Commercial news vlog - November 2020: C-19 Job Retention Scheme, Business Interruption Insurance and Subject Access Requests

Commercial news vlog - November 2020: C-19 Job Retention Scheme, Business Interruption Insurance and Subject Access Requests





COVID measures extended

The Government has announced extensions of measures to help businesses through the pandemic, including:

  • the allowance for companies to hold AGMs virtually until 30 December;
  • restrictions on statutory demands and winding-up petitions until 31 December;
  • modifications to the new moratorium procedure, which relax the entry requirements to it, until 30 March 2021.

It’s important to note, however, that the temporary suspension of personal liability of directors for wrongful trading has not been extended.

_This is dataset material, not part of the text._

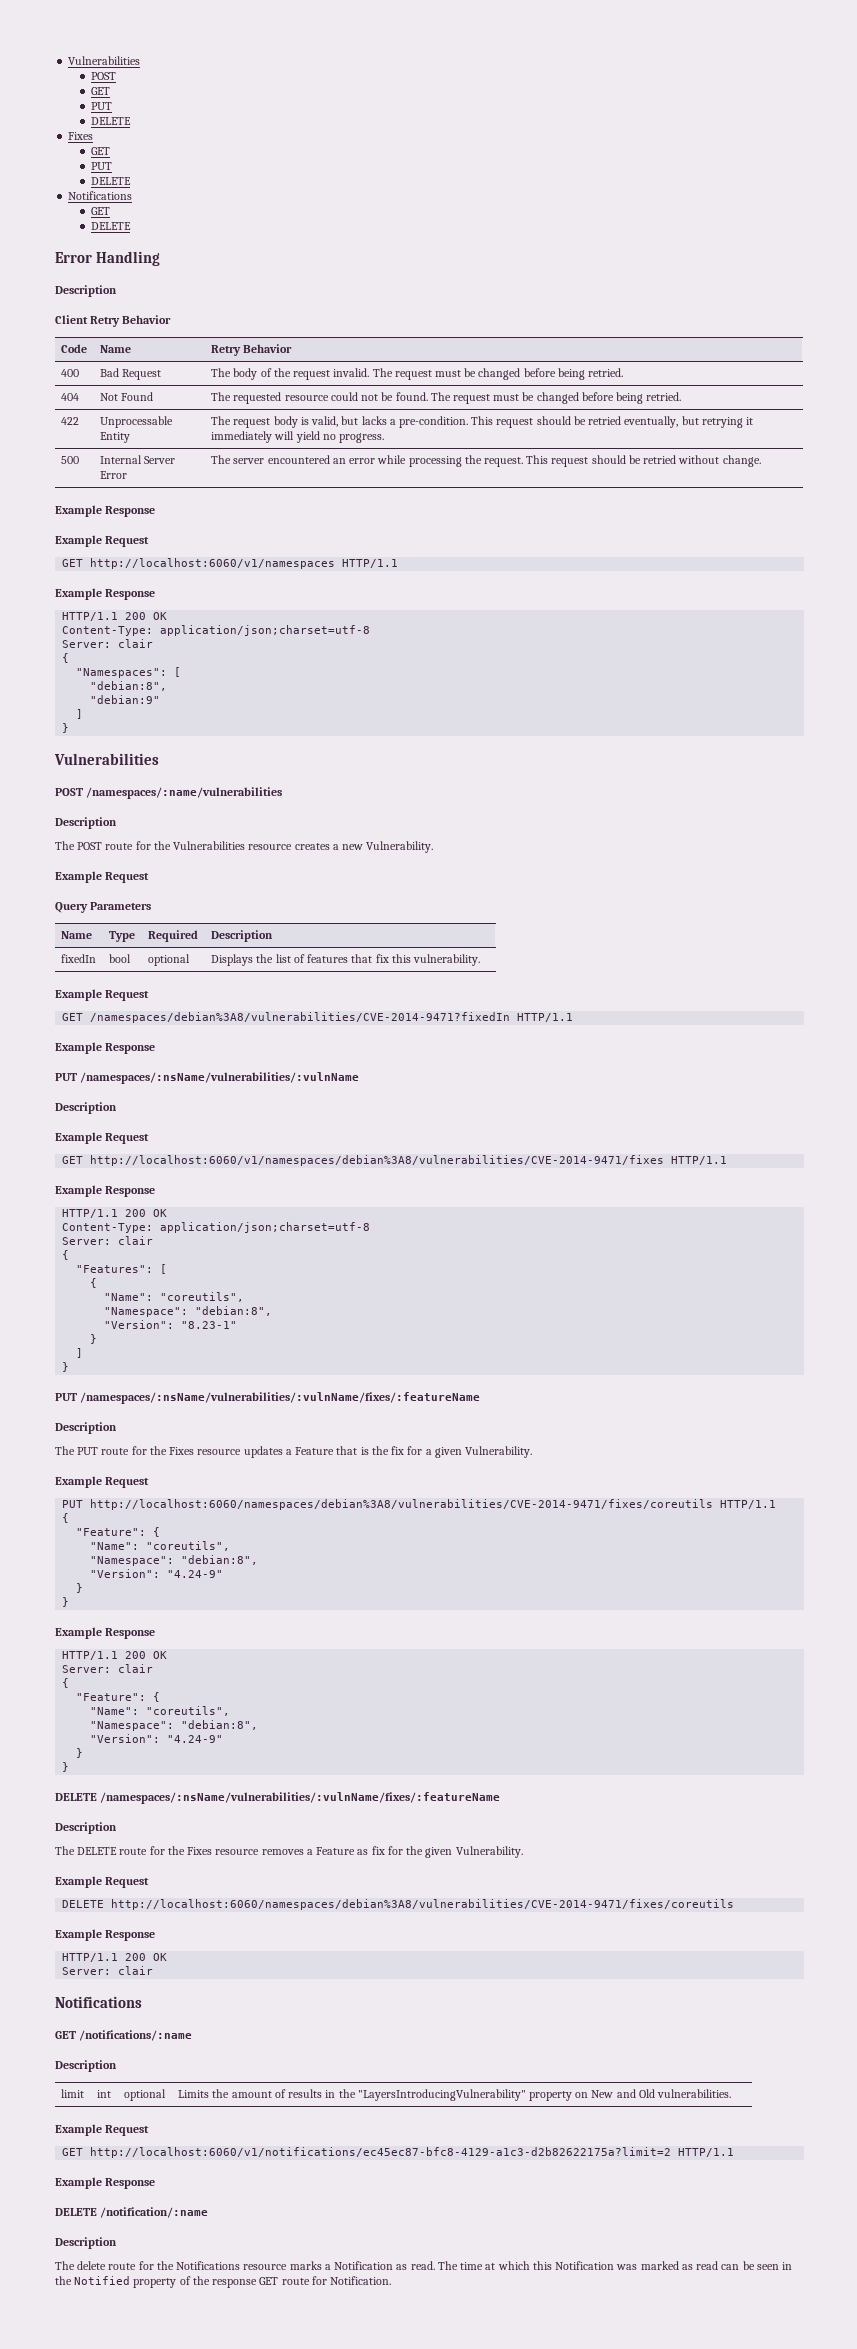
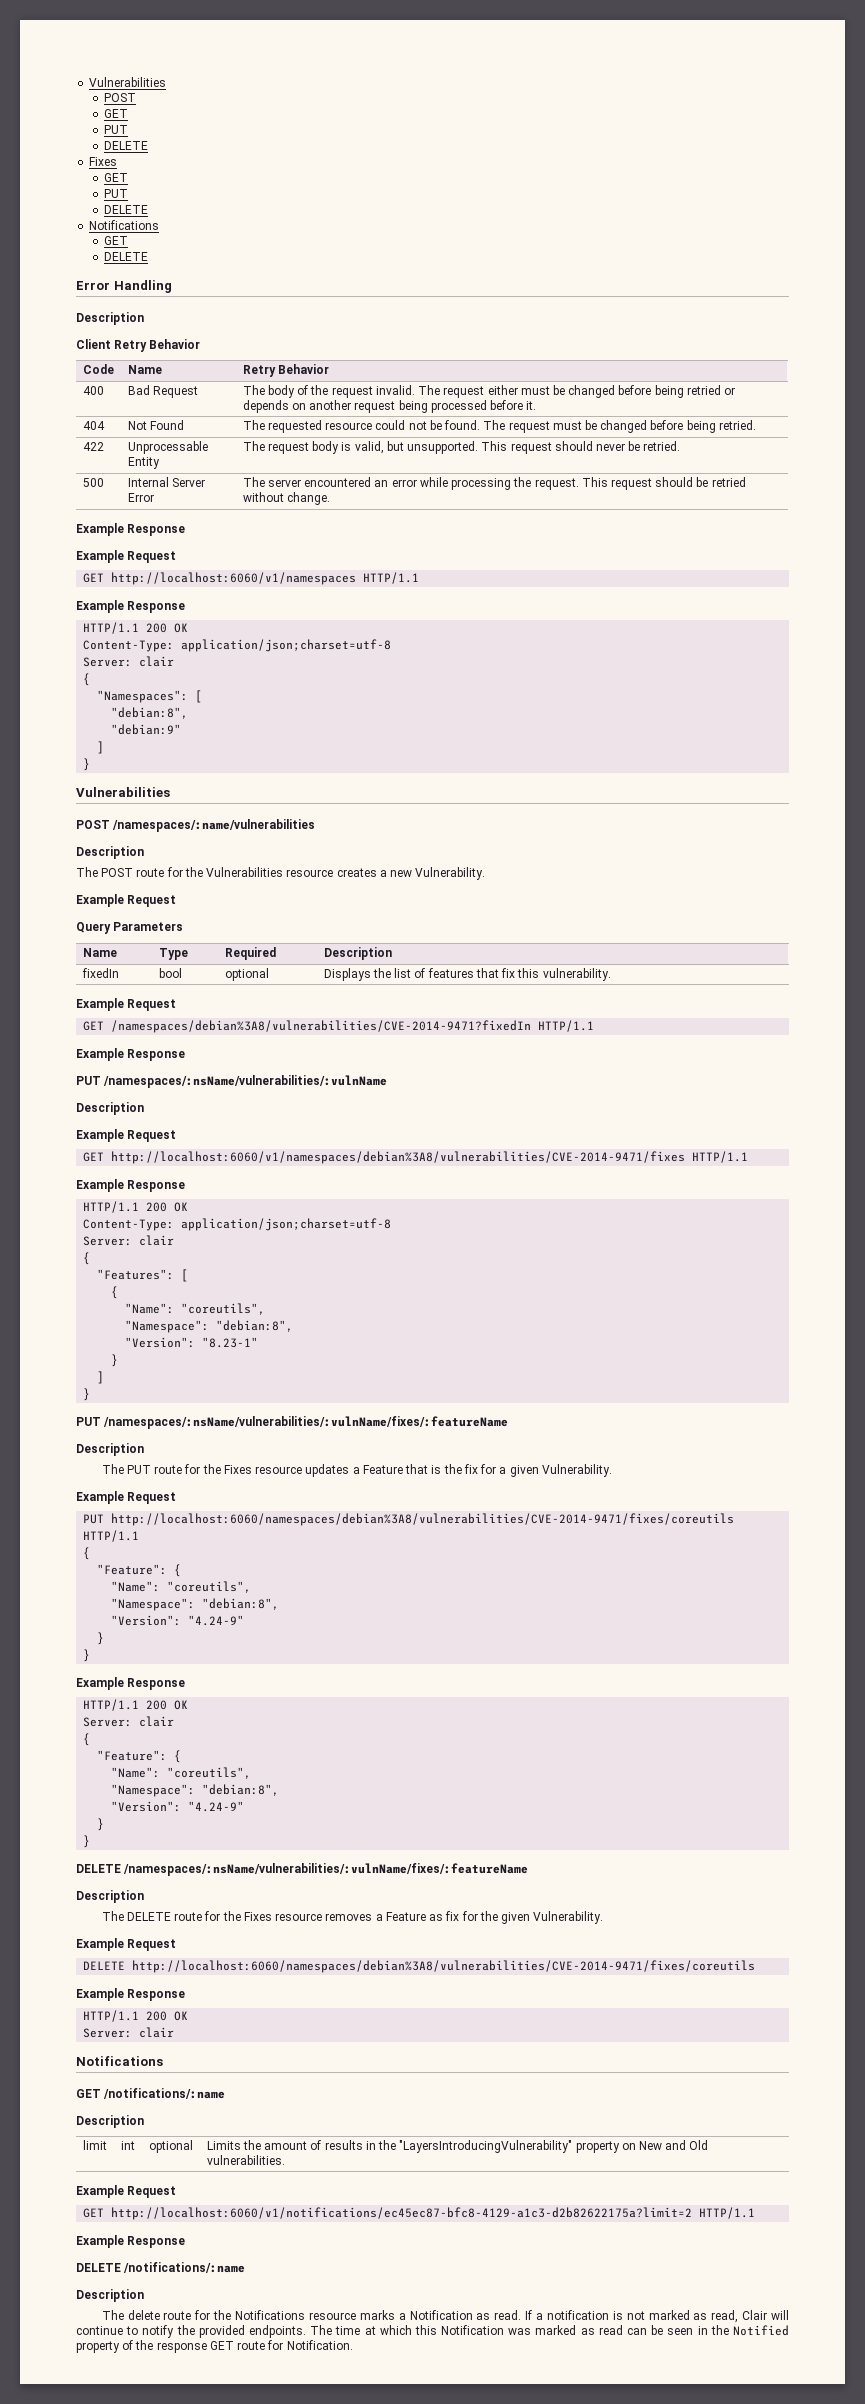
[434,368,624,380] must be changed before being retried. -> [487,385,736,398] [242,400,537,413] either must be changed before being retried or depends on another request being processed before it.
[361,416,754,428] [211,431,385,443] lacks a pre-condition. This request should be retried eventually, but retrying it immediately will yield no progress. -> [407,441,681,454] unsupported. This request should never be retried.
[100,2207,209,2218] /notification/:name -> [123,2262,246,2273] /notifications/:name
(435, 2265) none -> [525,2310,789,2323] [76,2325,306,2338] If a notification is not marked as read, Clair will continue to notify the provided endpoints.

Practice Note: Coronavirus (COVID-19)—holding general meetings and AGMs

Practice Note: Corporate Insolvency and Governance Act 2020—temporary changes to corporate statutory demands and winding-up petitions

Practice Note: Corporate Insolvency and Governance Act 2020—temporary changes to the wrongful trading regime

News Analysis: Corporate Insolvency and Governance Act 2020—extension of temporary measures

Coronavirus Job Retention Scheme

The Coronavirus Job Retention Scheme (CJRS) has also been extended until March 2021. Initially, the level of support available under the extended scheme mirrors that available under the CJRS in August, with the Government paying 80% of wages up to a cap of £2,500 (although the % payable will be reviewed in January). Flexible furloughing is allowed under the extended CJRS, as well as full-time furloughing. The Job Support Scheme, which was scheduled to come into effect on 1 November, has been postponed until the CJRS ends.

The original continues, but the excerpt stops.